Chase Spruill

Taking a Musical Journey of Self-Expression

The world’s top-selling classical music magazine called Chase Spruill,”…an engaging and convincing advocate… Spruill has an energetic approach…plays with great spirit…and a great sense of presence…” –BBC Music Magazine, January 2020. In 2021, STRINGS MAGAZINE listed Chase Spruill as one of the noteworthy interpreters of the music of leading American composer Philip Glass, May 2021. 

Chase Spruill portraitChase Spruill’s most coveted role of his accomplished career is leading the music program in his hometown of Vacaville at Sierra Vista K-8. Spruill is in his seventh year of teaching 4th-8th grade students general music curriculum, wind, brass, and orchestral string instruments. 

Spruill taught as a core faculty member at the Nationally celebrated not-for-profit organization Community MusicWorks, as a Visiting Professor of Violin at Wheaton College in Norton, Massachusetts, and toured and performed recording music written for him by the great American composer Philip Glass based in New York City alongside the director of the Philip Glass Ensemble, Michael Riesman. 

It didn’t take much convincing for Spruill to accept a position to come back home to Vacaville to develop the music program at Sierra Vista. He saw this as an opportunity to build a music program infrastructure in a public school system. 

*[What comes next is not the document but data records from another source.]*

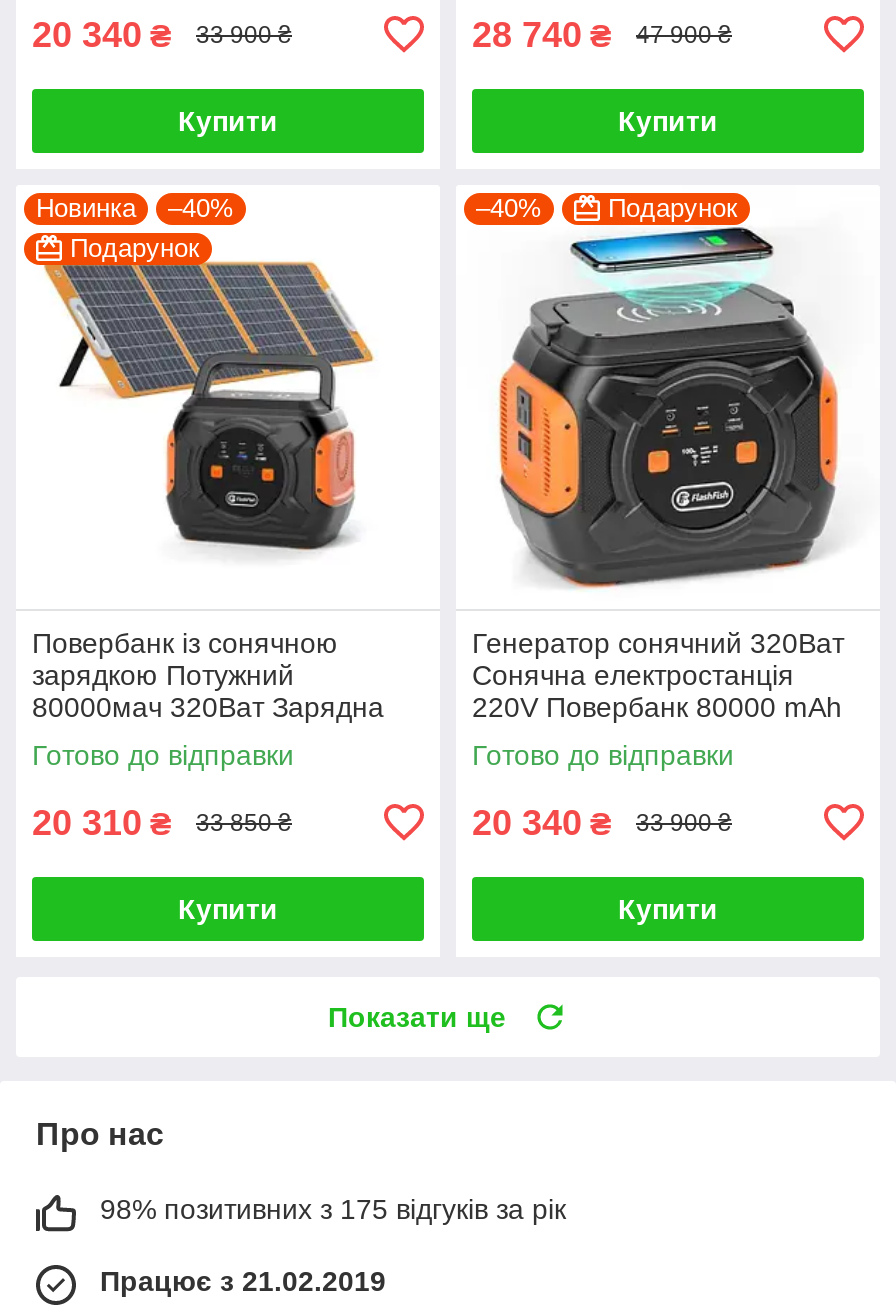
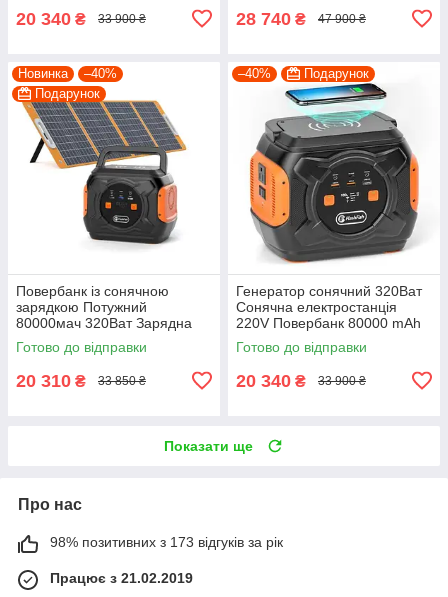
- Купити

- Купити

- Купити

- Купити

- 98% позитивних з 175 відгуків за рік
+ 98% позитивних з 173 відгуків за рік
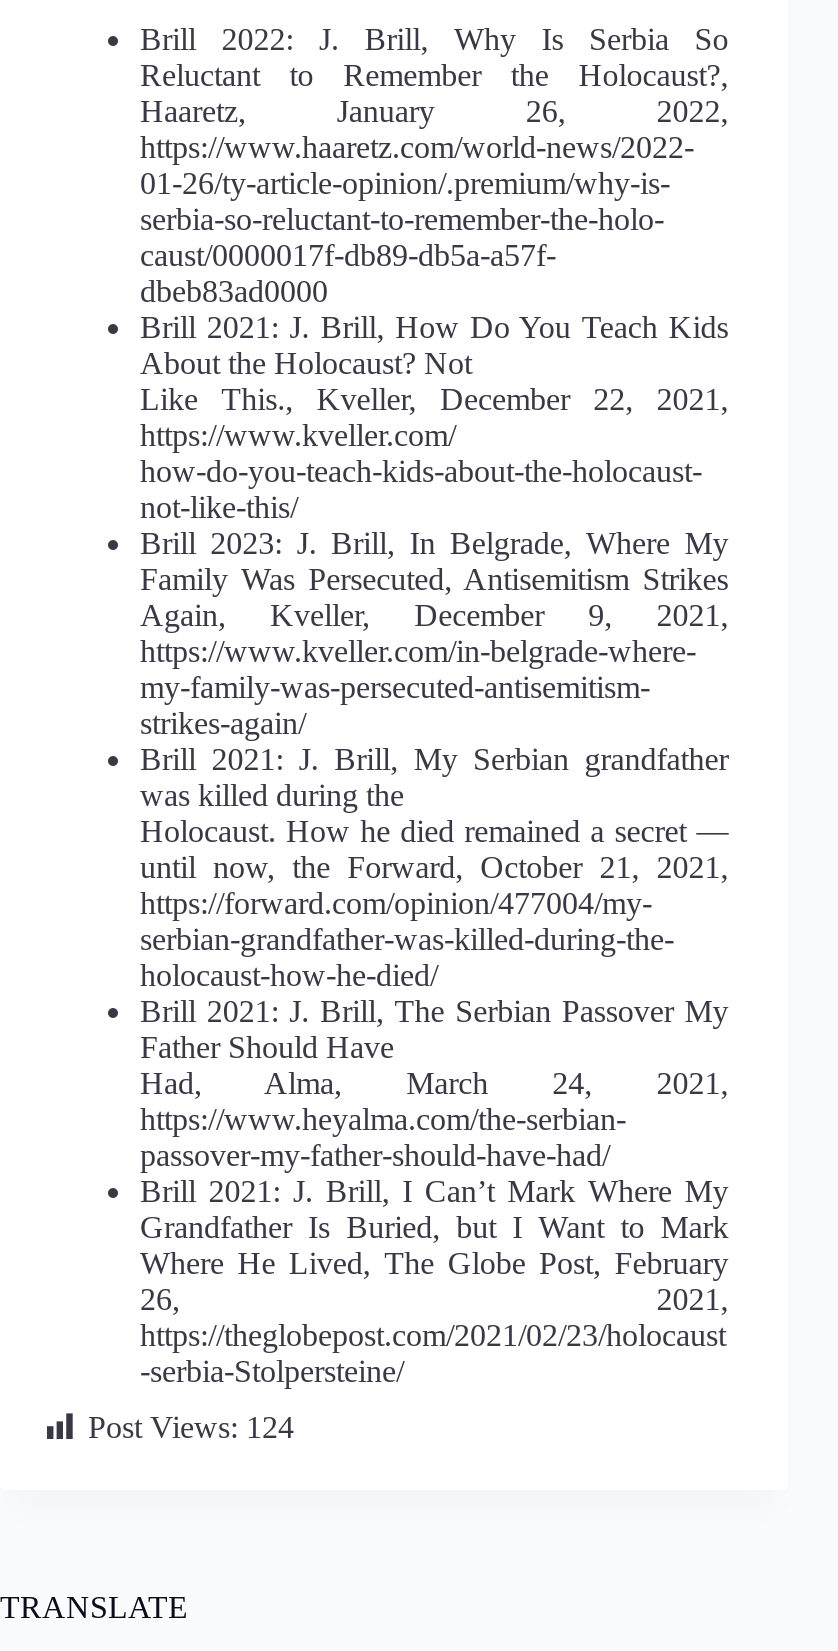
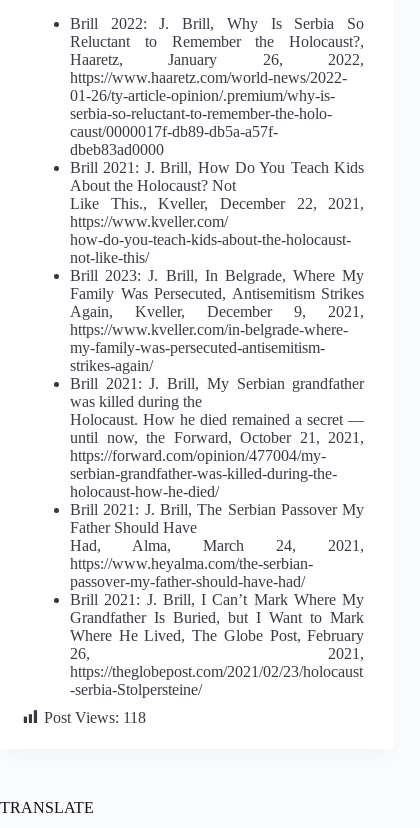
- Post Views: 124
+ Post Views: 118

“I can model for young people in my Vacaville community who want to get started in music what an active life in music looks like. We’re engaged in the same practice. If I tell young people they must practice daily, it’s also because I practice daily. I like the authentic practice of being in it with young people. It’s so fun!” 

Chase SpruillSpruill also remains committed to exploring the intersection of social justice and music with his students. “Having a platform to converse with young people to respond to situations about what’s happening in the world where we have emotions we can’t articulate. I like that music is an access point to at least start to have a conversation so that young people can learn to articulate what they’re thinking, feeling, and processing. I feel like it’s important work.” 

For Mr. Spruill, music is a journey he takes with his students each year. His goal is to transform his student's expectations of what music can be. Both teacher and student learn and evolve together. 

The most rewarding part of his job, he says, “The performances and the concerts. It’s really fun to watch them start with complete fear and panic and ease them into the idea they are expressing, something we have been working on for months. Watching them experience that they provided a moment of joy for their family and friends and realizing what kind of impact their practice had has been a huge moment for me.”